Carrying the weight of people’s anger has been something new to navigate. As a mother of elementary school children, having to tell my seven-year-old to run, fight, hide in that order was gutting. But hearing others avoiding the conversation completely to the point of “we don’t talk about firearms at all” is even scarier. This is how we create environments for accidental shootings, environments of fearful young adults too afraid to say anything and people so buried into their personal realities, they stop looking around to what is happening in front of them. We must be more for each other as people, as communities. Going beyond our own porches, outside our walls to meet our neighbors, invest in those who isolate, make the time to call, write, stop-by, have lunch or just to say, how are you?

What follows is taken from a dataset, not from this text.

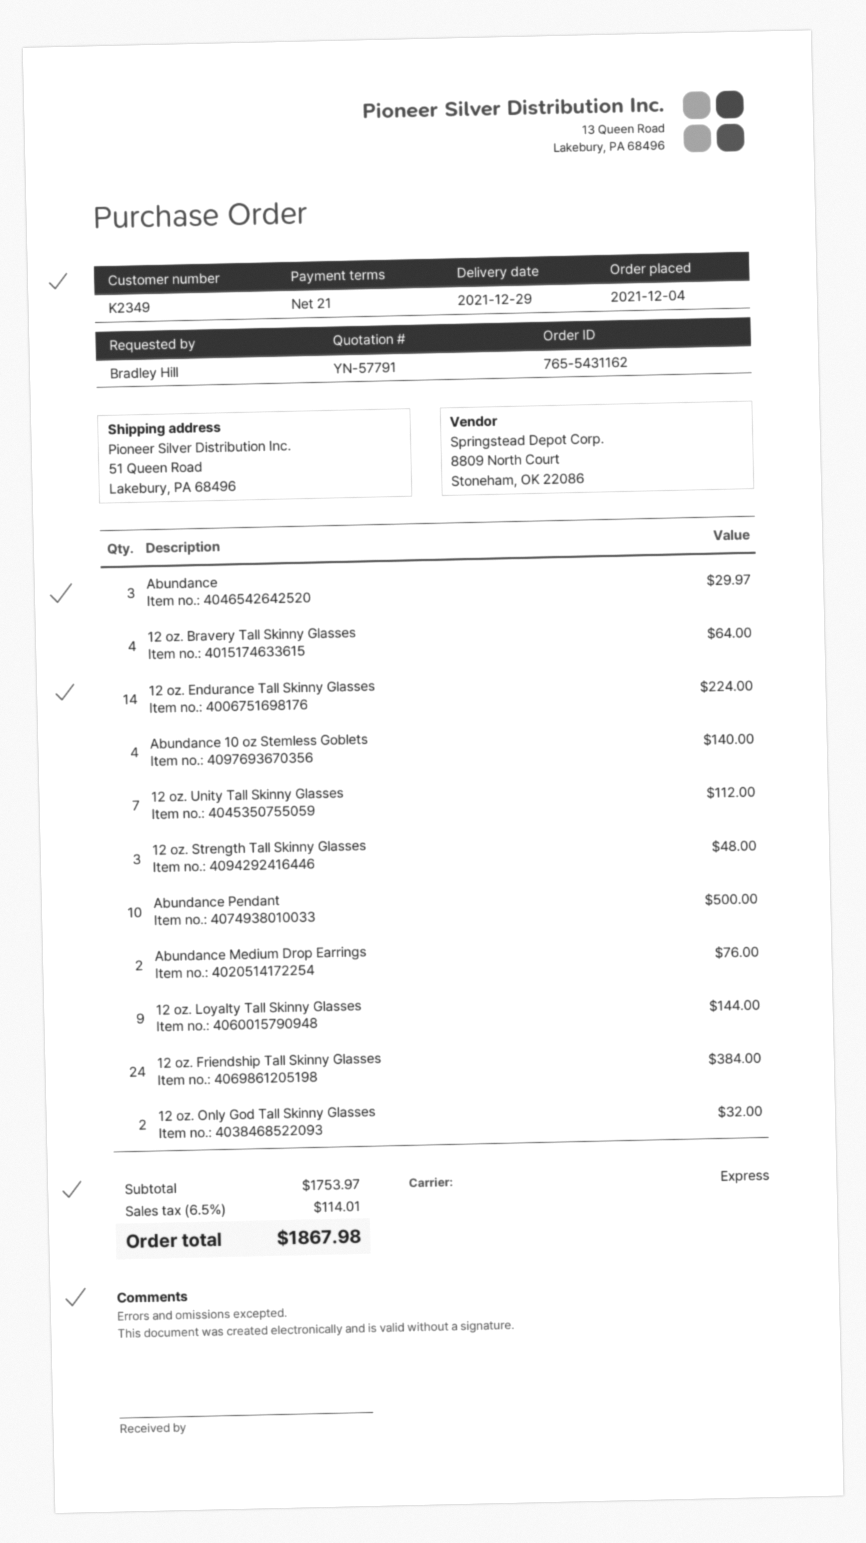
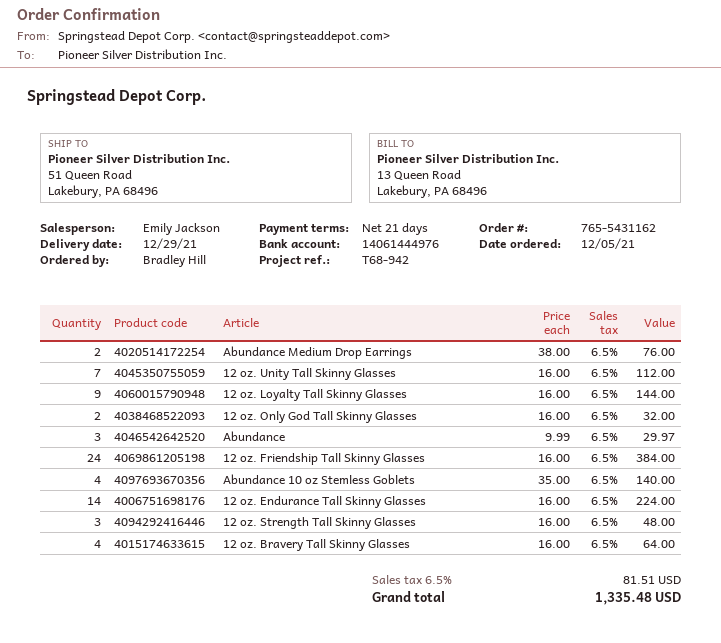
order date: 2021-12-04 -> 2021-12-05
Abundance Pendant: 10 for 500.00 -> none
tax: 6.5% = 114.01 -> 6.5% = 81.51
total: 1867.98 -> 1335.48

As a powerful team of two, we will continue to wake up and do the best we can for our family and to continue forward in talking. Even to those who do not want to listen, we will continue to press forward as a balanced voice. We will continue to hold the weight of our communities’ fear and anger, the “what can be done” and the “how dare you”. We will hold this with grace and try to speak so those people can hear. If the pandemic and events of the world have shown us, if you cannot run into a situation without judgment then you are part of the challenge.

So, we’ll be here… the “little guys” and keep going, keep our porchlight on and walk aside our neighbors even in their fears.